----- Data provided -----

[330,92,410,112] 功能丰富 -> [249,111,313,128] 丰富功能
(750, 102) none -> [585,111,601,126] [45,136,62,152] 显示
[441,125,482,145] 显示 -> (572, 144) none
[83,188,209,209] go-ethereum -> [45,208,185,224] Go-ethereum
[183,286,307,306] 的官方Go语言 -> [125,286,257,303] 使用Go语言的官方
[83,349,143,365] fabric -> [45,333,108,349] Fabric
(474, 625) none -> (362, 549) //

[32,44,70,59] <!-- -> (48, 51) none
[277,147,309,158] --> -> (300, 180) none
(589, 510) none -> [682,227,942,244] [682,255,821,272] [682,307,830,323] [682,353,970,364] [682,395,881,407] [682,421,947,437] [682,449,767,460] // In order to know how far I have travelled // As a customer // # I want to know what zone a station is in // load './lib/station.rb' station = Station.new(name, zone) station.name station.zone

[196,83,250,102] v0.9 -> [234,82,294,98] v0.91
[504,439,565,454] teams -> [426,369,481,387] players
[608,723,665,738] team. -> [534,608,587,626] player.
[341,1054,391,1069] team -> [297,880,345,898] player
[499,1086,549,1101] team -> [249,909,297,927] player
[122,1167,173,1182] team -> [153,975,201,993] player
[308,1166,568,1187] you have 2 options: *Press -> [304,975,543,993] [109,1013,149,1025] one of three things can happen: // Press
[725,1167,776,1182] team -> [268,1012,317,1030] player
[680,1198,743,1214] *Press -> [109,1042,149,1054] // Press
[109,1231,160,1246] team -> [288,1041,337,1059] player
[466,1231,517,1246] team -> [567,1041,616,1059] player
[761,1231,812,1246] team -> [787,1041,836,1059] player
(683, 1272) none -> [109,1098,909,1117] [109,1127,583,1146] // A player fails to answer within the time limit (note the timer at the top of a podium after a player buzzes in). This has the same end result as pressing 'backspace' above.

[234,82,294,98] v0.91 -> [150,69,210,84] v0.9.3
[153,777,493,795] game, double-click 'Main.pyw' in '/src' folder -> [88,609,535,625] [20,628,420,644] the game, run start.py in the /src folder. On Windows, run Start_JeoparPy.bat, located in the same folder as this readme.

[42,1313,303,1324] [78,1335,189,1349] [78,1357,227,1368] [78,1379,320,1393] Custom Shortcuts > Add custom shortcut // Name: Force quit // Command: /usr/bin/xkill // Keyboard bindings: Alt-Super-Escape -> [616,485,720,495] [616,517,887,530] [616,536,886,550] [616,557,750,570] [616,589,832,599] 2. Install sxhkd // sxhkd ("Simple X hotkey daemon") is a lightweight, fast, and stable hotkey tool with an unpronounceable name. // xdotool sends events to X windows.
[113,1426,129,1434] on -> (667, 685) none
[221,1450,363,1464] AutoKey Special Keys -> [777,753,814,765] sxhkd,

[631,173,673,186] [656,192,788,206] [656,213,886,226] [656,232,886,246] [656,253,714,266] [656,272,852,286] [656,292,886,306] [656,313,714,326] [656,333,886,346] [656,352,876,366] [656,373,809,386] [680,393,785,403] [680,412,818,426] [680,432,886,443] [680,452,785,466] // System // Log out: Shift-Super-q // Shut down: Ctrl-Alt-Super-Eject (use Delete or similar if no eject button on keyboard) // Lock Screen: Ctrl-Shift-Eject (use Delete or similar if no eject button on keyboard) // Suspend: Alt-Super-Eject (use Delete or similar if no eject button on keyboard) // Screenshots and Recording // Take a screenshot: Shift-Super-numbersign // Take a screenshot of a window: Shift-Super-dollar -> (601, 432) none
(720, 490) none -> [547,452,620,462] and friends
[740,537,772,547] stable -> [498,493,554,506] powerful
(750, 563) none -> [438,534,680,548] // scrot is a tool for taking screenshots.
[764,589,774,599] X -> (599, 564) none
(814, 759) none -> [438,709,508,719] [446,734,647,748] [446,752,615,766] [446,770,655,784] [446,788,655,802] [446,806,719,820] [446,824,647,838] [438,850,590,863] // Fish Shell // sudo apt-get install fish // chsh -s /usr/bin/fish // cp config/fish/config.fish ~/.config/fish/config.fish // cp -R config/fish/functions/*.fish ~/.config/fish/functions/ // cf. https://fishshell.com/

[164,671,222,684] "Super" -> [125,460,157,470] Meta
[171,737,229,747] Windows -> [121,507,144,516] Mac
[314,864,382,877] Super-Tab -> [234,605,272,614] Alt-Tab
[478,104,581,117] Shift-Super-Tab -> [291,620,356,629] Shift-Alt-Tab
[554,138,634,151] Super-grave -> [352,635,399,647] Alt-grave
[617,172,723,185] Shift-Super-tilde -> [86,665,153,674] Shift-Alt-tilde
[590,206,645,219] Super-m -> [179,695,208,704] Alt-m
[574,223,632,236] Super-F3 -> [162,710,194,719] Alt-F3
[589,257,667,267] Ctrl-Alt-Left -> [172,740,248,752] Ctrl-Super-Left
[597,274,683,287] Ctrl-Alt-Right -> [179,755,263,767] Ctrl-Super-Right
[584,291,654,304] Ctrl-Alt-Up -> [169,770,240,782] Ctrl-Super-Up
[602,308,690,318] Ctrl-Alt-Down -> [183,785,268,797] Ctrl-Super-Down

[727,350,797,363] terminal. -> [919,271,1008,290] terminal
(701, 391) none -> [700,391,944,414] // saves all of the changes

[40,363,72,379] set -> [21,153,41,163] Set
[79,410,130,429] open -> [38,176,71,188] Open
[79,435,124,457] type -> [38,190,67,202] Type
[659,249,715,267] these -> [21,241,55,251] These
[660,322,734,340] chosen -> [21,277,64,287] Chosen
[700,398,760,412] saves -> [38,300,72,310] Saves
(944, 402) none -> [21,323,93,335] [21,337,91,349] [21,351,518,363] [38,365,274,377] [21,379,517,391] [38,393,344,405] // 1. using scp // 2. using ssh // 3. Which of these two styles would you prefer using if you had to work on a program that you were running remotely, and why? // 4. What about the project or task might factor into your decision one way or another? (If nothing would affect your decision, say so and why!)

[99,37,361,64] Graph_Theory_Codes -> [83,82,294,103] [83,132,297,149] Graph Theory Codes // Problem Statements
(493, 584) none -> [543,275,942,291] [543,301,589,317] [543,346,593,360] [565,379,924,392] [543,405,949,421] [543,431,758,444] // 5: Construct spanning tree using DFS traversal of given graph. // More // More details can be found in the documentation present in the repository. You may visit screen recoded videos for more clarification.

-----

■ **Directions**:
For this exercise, please output exactly the lines above starting at the line with "[589,257,667,267] Ctrl-Alt-Left ->" and ending at the line with "(701, 391) none", ends included.

■ **Exercise result**:
[589,257,667,267] Ctrl-Alt-Left -> [172,740,248,752] Ctrl-Super-Left
[597,274,683,287] Ctrl-Alt-Right -> [179,755,263,767] Ctrl-Super-Right
[584,291,654,304] Ctrl-Alt-Up -> [169,770,240,782] Ctrl-Super-Up
[602,308,690,318] Ctrl-Alt-Down -> [183,785,268,797] Ctrl-Super-Down

[727,350,797,363] terminal. -> [919,271,1008,290] terminal
(701, 391) none -> [700,391,944,414] // saves all of the changes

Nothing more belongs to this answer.